> _AIM OF THE EXERCISE_:
Check each line of the data for "bold", and copy the ones that have it.

++++ AVAILABLE RECORDS

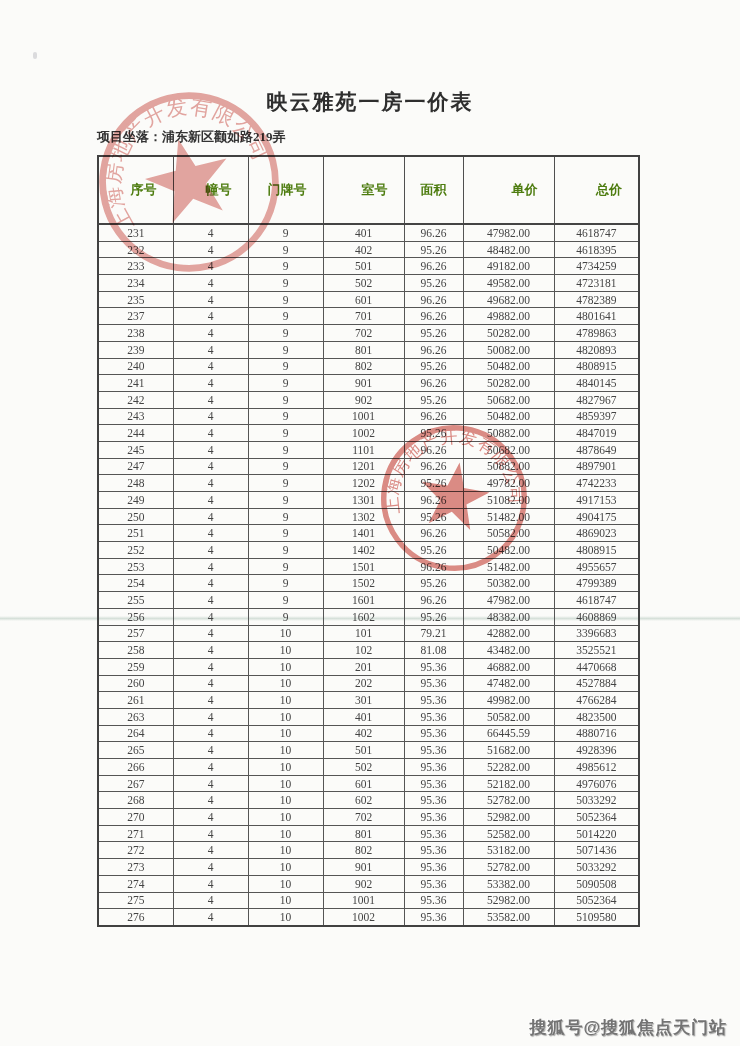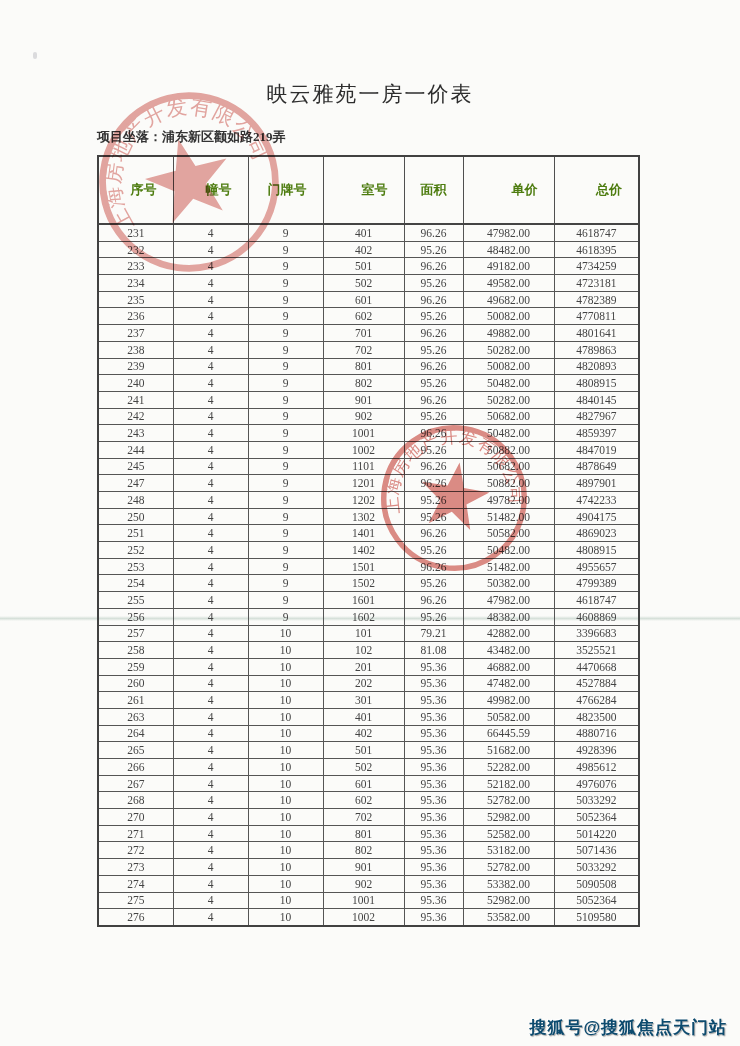--- a/index.html
+++ b/index.html
@@ -10,8 +10,8 @@
     color:#3c3c3c;
   }
   .doc-title{
-    position:absolute;top:80px;left:0;width:740px;
-    text-align:center;font-size:21px;font-weight:normal;
+    position:absolute;top:88px;left:0;width:740px;
+    text-align:center;font-size:21px;font-weight:bold;
     letter-spacing:2px;color:#2e2e2e;
   }
   .location-line{

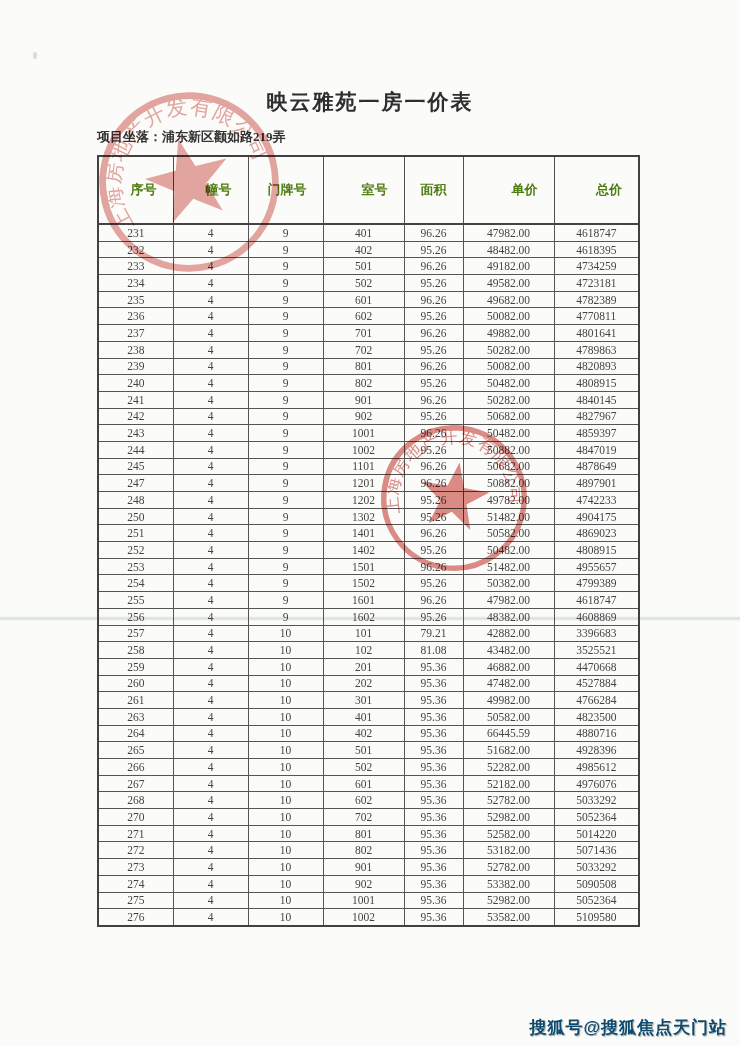--- a/index.html
+++ b/index.html
@@ -136,15 +136,6 @@
           <td>4782389</td>
         </tr>
         <tr>
-          <td>236</td>
-          <td>4</td>
-          <td>9</td>
-          <td>602</td>
-          <td>95.26</td>
-          <td>50082.00</td>
-          <td>4770811</td>
-        </tr>
-        <tr>
           <td>237</td>
           <td>4</td>
           <td>9</td>

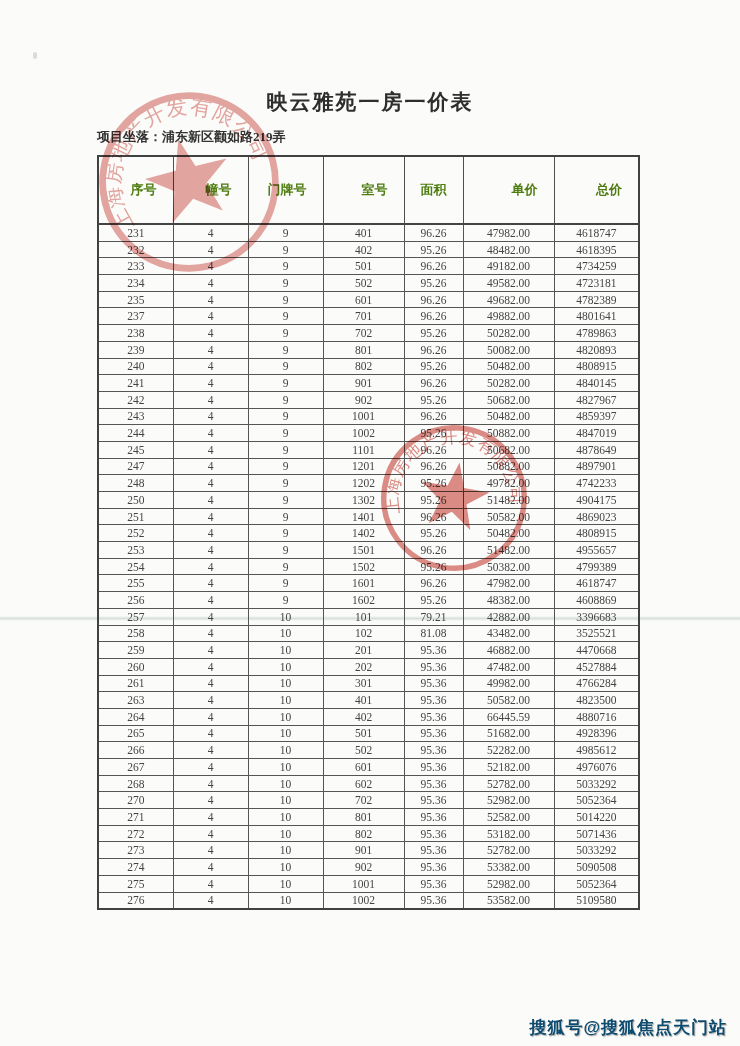--- a/index.html
+++ b/index.html
@@ -235,6 +235,15 @@
           <td>4742233</td>
         </tr>
         <tr>
+          <td>249</td>
+          <td>4</td>
+          <td>9</td>
+          <td>1301</td>
+          <td>96.26</td>
+          <td>51082.00</td>
+          <td>4917153</td>
+        </tr>
+        <tr>
           <td>250</td>
           <td>4</td>
           <td>9</td>

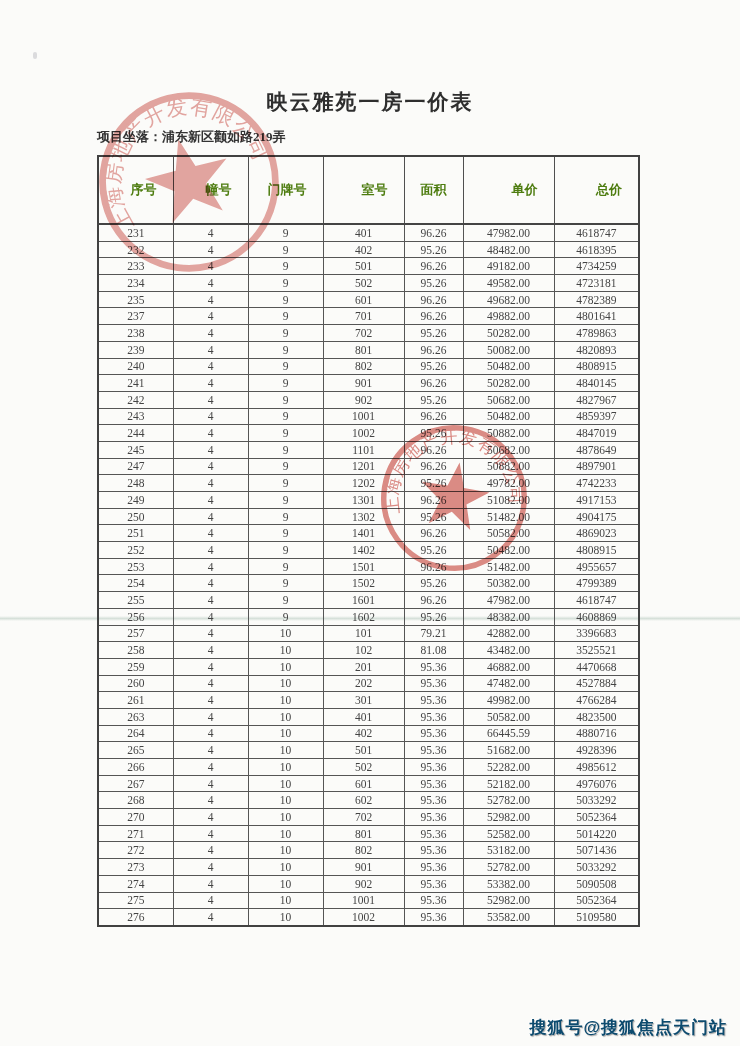--- a/index.html
+++ b/index.html
@@ -50,7 +50,7 @@
   .watermark{
     position:absolute;top:1016px;right:13px;z-index:5;
     font-size:17px;font-weight:bold;letter-spacing:1px;
-    color:#0c4a6e;
+    color:#737373;
     text-shadow:-1px -1px 0 rgba(255,255,255,0.95), 1px 1px 1px rgba(110,110,110,0.6);
     font-family:"Liberation Sans","DejaVu Sans",sans-serif;
   }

++++++++

> _ANSWER_:
+    text-align:center;font-size:21px;font-weight:bold;
     font-size:17px;font-weight:bold;letter-spacing:1px;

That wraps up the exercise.